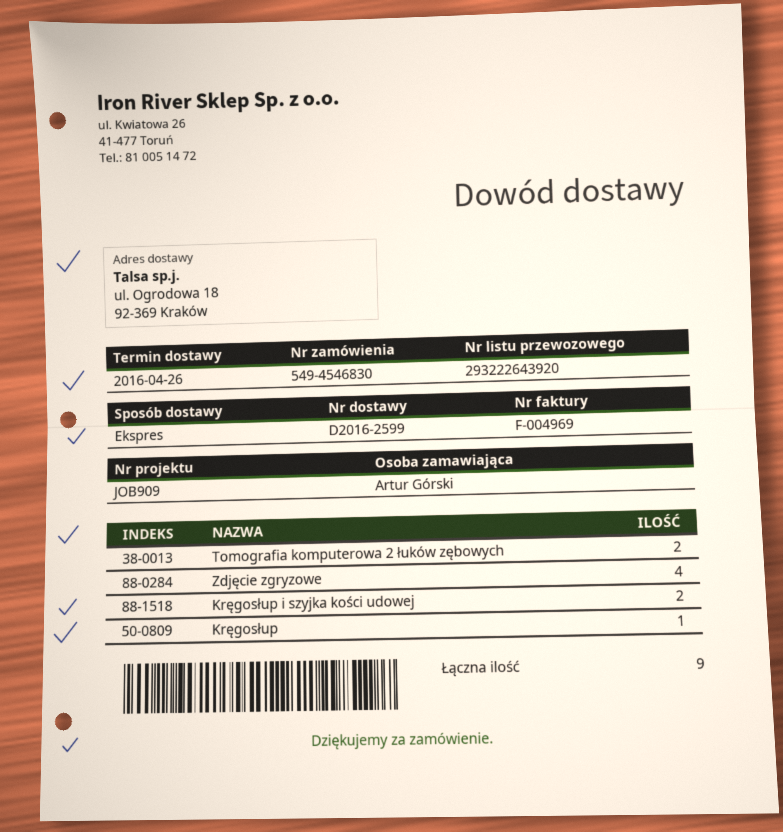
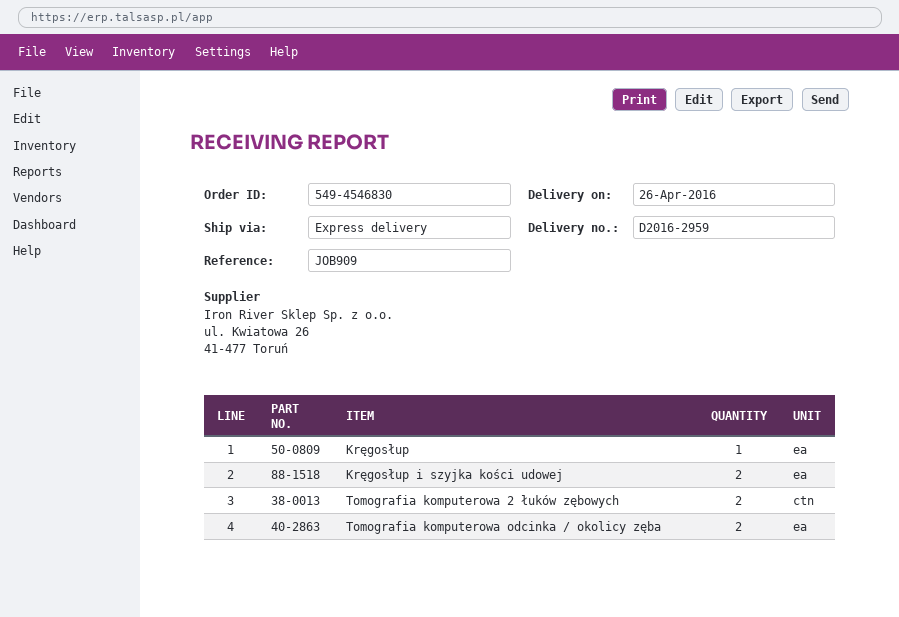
delivery note number: D2016-2599 -> D2016-2959
Zdjęcie zgryzowe: 4 -> none
Tomografia komputerowa odcinka / okolicy zęba: none -> 2

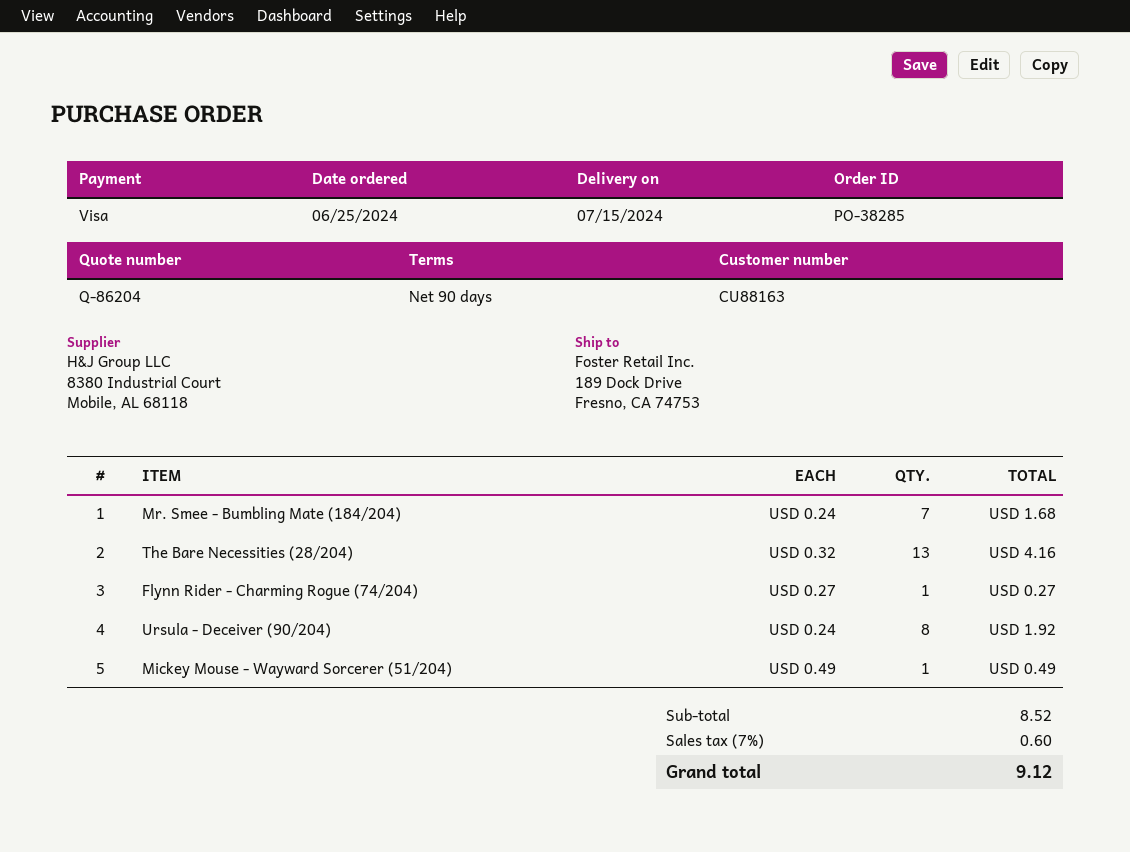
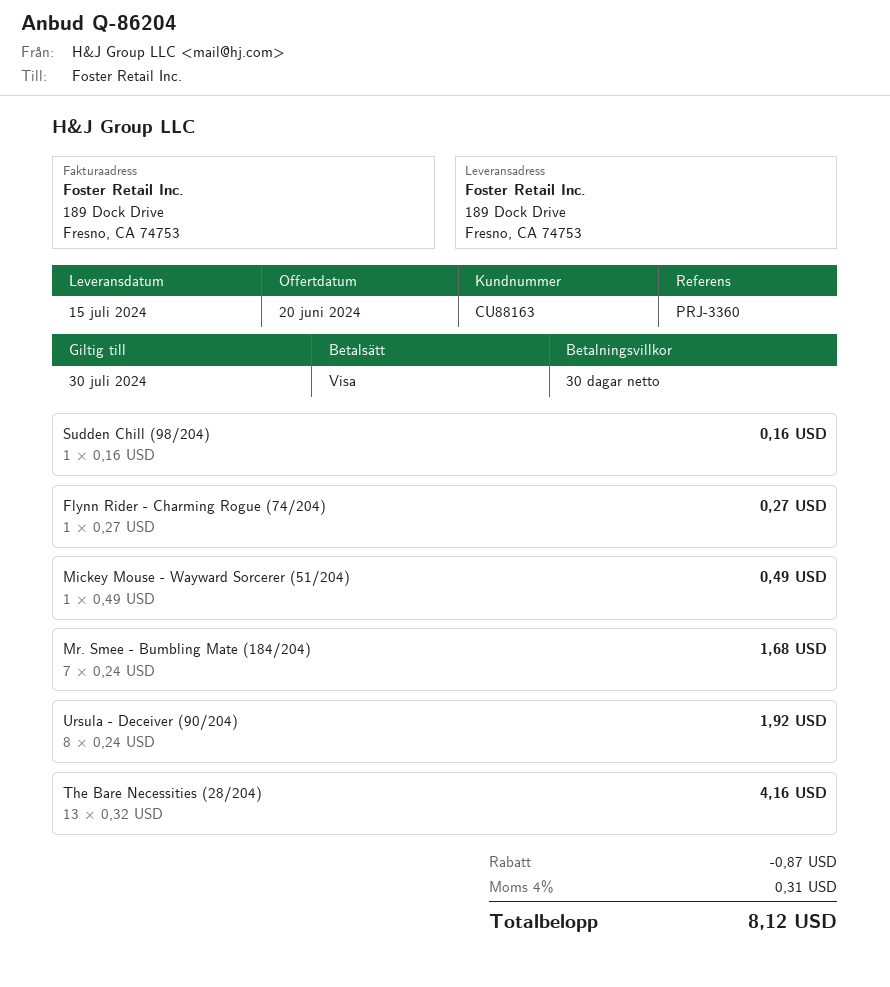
payment terms: 90 days -> 30 days
Sudden Chill (98/204): none -> 1 x 0.16 = 0.16
discount: none -> 0.87
tax: 7% = 0.60 -> 4% = 0.31
total: 9.12 -> 8.12

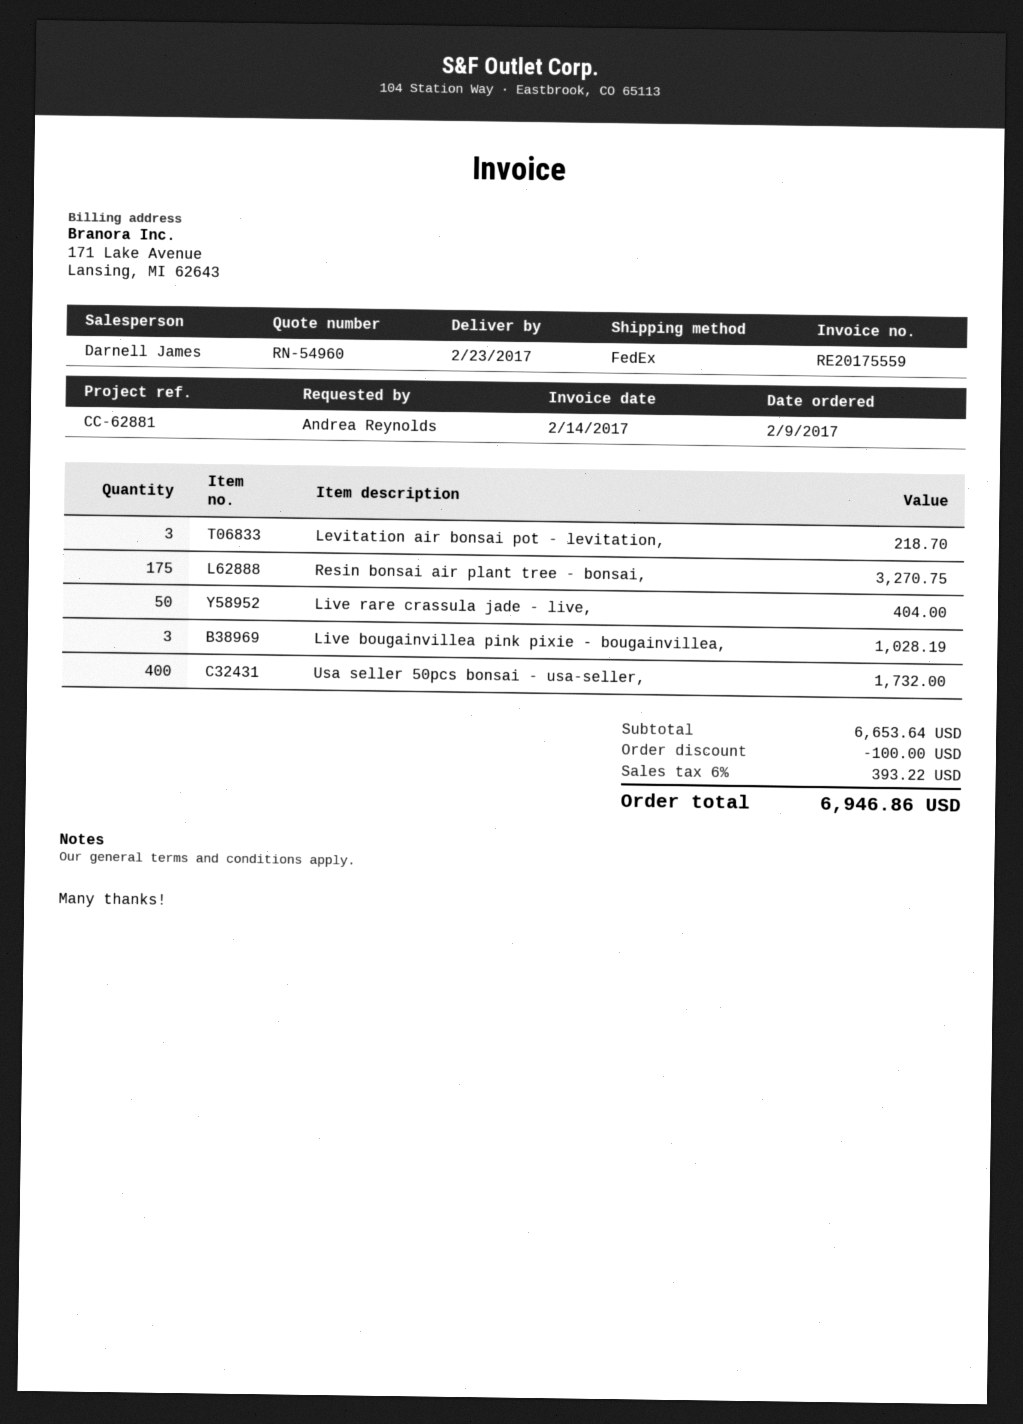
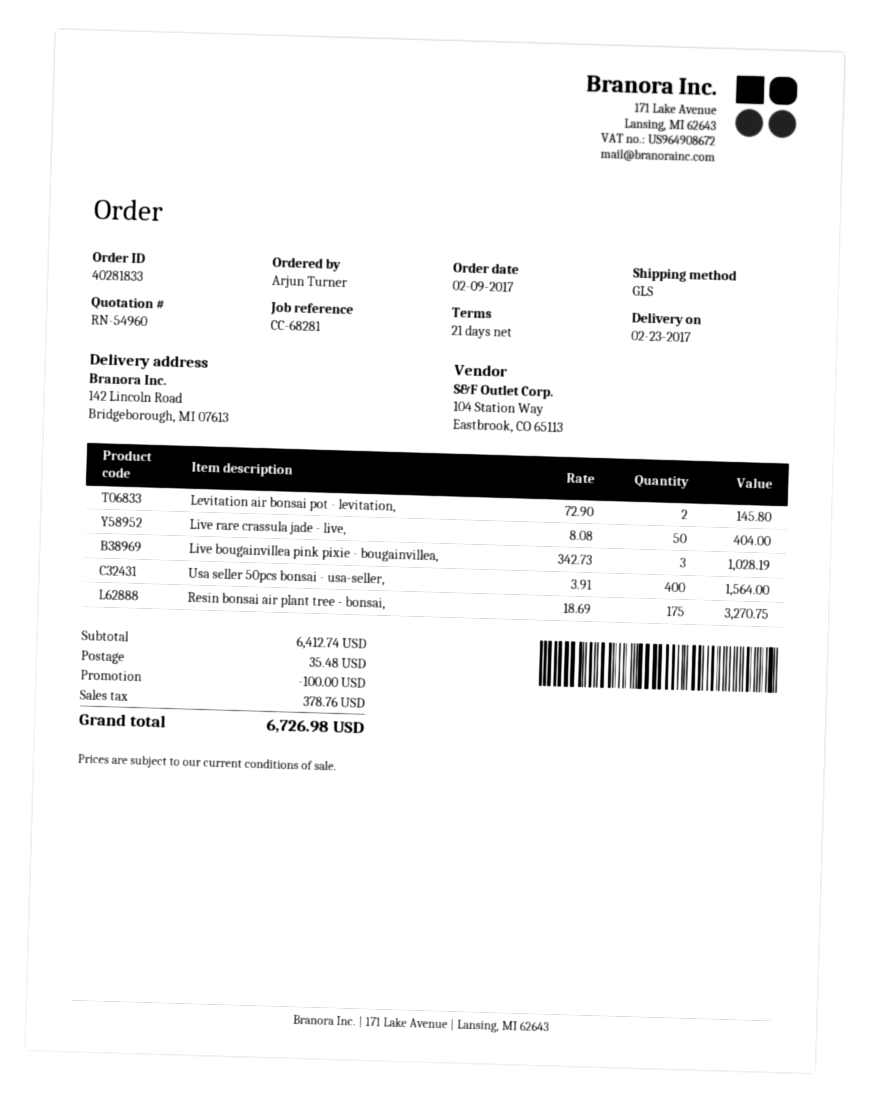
reference: CC-62881 -> CC-68281
ordered by: Andrea Reynolds -> Arjun Turner
shipping method: FedEx -> GLS
Levitation air bonsai pot - levitation,: 3 for 218.70 -> 2 for 145.80
Usa seller 50pcs bonsai - usa-seller,: 400 for 1732.00 -> 400 for 1564.00
subtotal: 6653.64 -> 6412.74
shipping: none -> 35.48
tax: 393.22 -> 378.76
total: 6946.86 -> 6726.98

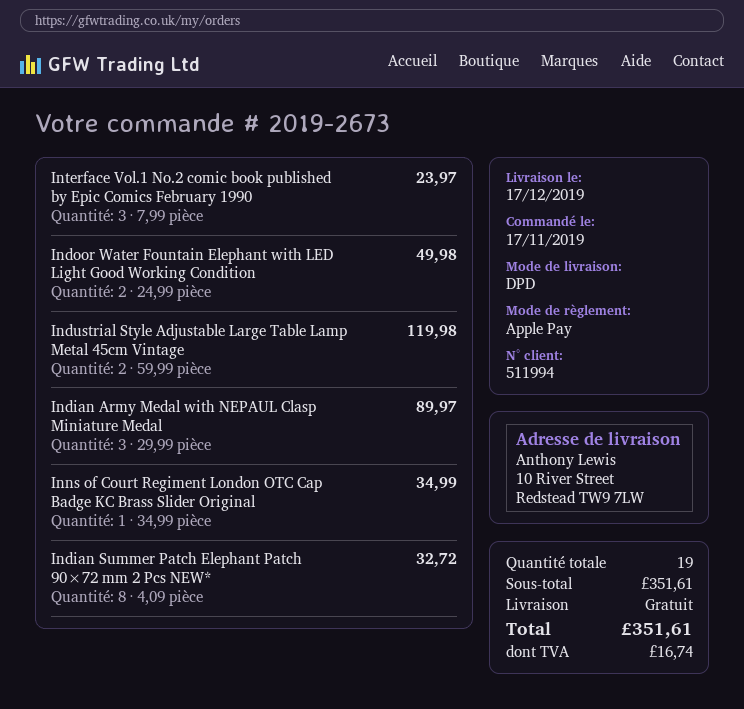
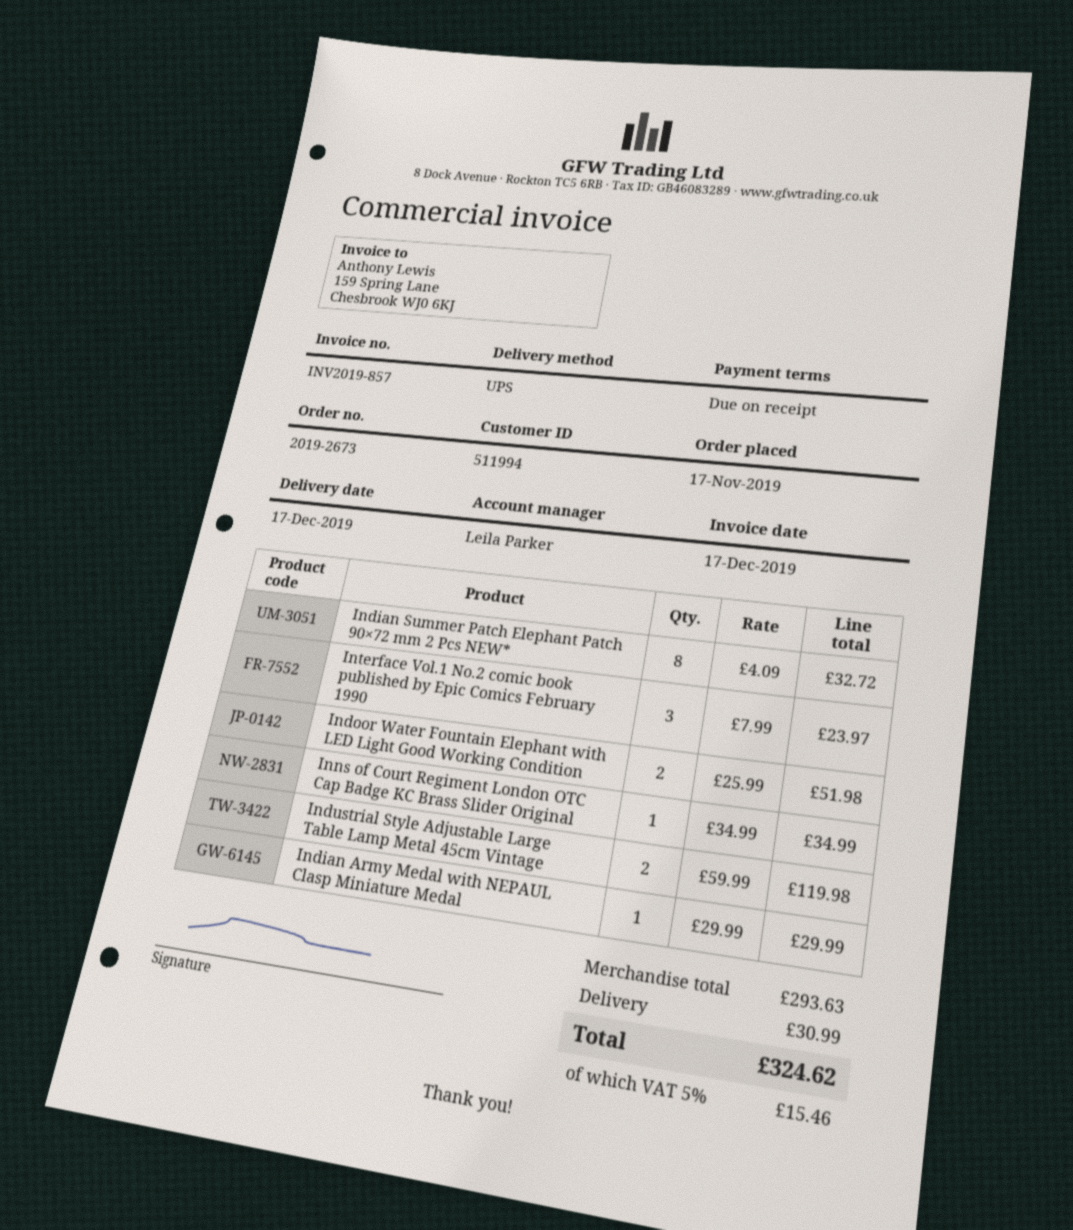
shipping method: DPD -> UPS
Indoor Water Fountain Elephant with LED Light Good Working Condition: 2 x 24.99 = 49.98 -> 2 x 25.99 = 51.98
Indian Army Medal with NEPAUL Clasp Miniature Medal: 3 x 29.99 = 89.97 -> 1 x 29.99 = 29.99
subtotal: 351.61 -> 293.63
shipping: 0.00 -> 30.99
tax: 16.74 -> 15.46
total: 351.61 -> 324.62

────────────────────

Search the records for the word "subtotal" and return every line that holds it.

### Answer area
subtotal: 6653.64 -> 6412.74
subtotal: 351.61 -> 293.63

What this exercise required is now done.